Run through the records and show each line that includes the string "QUEEN".

==*==

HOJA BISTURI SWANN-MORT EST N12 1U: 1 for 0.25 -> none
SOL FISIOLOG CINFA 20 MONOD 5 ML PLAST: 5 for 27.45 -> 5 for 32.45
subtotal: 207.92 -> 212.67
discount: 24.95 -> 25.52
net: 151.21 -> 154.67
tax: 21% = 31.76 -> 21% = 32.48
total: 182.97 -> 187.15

==*==

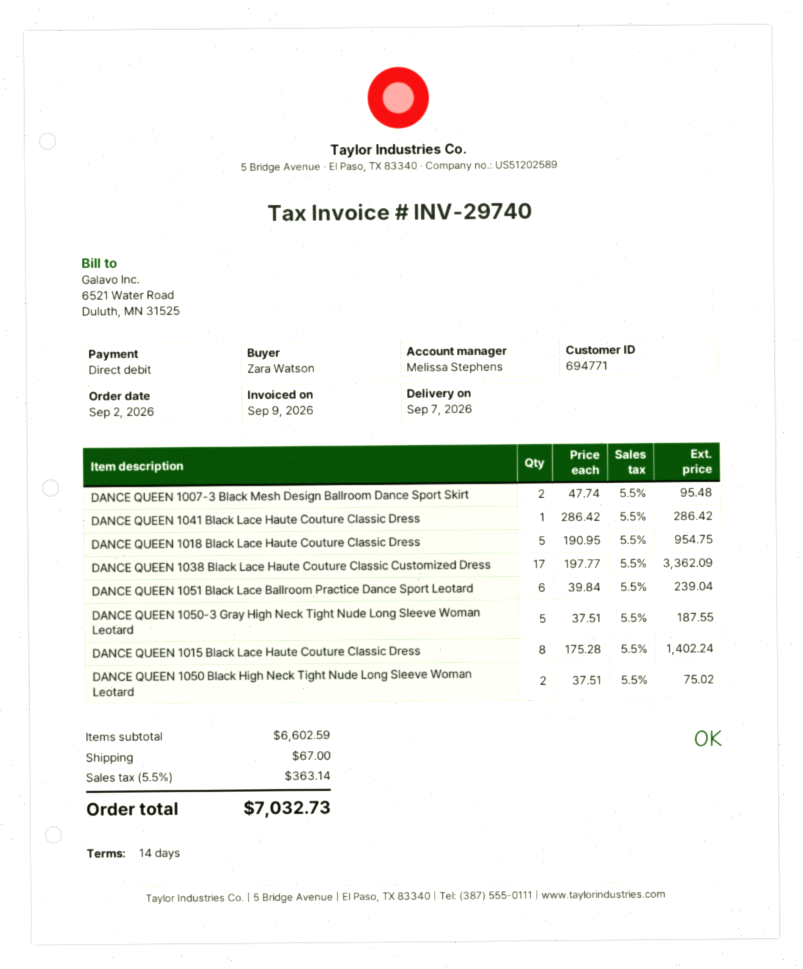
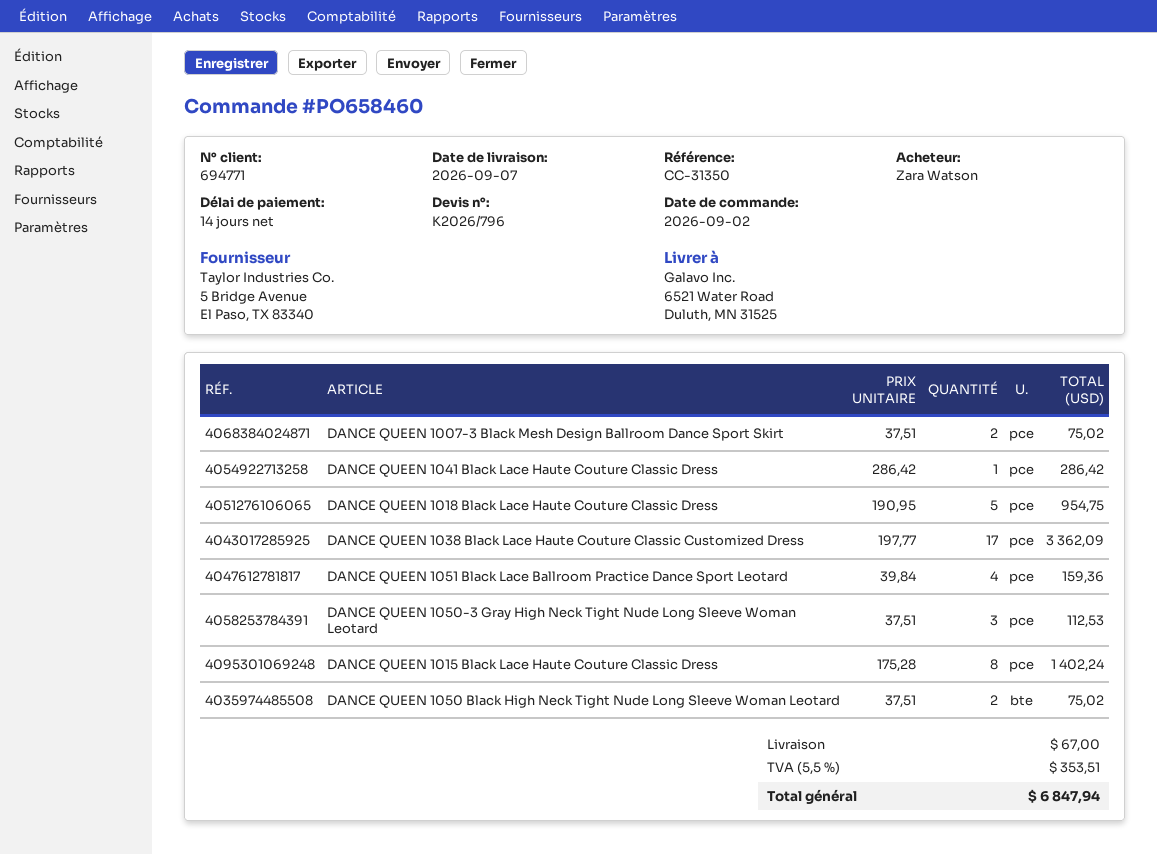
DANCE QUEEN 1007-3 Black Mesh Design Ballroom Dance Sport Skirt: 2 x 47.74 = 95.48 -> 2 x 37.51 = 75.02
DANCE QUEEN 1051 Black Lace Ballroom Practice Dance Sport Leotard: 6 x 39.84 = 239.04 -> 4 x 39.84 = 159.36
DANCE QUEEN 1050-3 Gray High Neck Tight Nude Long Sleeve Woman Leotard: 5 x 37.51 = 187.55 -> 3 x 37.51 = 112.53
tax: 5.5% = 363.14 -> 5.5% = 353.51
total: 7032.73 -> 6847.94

==*==

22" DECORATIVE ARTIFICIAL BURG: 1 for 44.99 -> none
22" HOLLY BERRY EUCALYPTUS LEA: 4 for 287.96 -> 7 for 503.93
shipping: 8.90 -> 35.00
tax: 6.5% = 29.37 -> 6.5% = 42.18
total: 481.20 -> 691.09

==*==

= Written solution =
DANCE QUEEN 1007-3 Black Mesh Design Ballroom Dance Sport Skirt: 2 x 47.74 = 95.48 -> 2 x 37.51 = 75.02
DANCE QUEEN 1051 Black Lace Ballroom Practice Dance Sport Leotard: 6 x 39.84 = 239.04 -> 4 x 39.84 = 159.36
DANCE QUEEN 1050-3 Gray High Neck Tight Nude Long Sleeve Woman Leotard: 5 x 37.51 = 187.55 -> 3 x 37.51 = 112.53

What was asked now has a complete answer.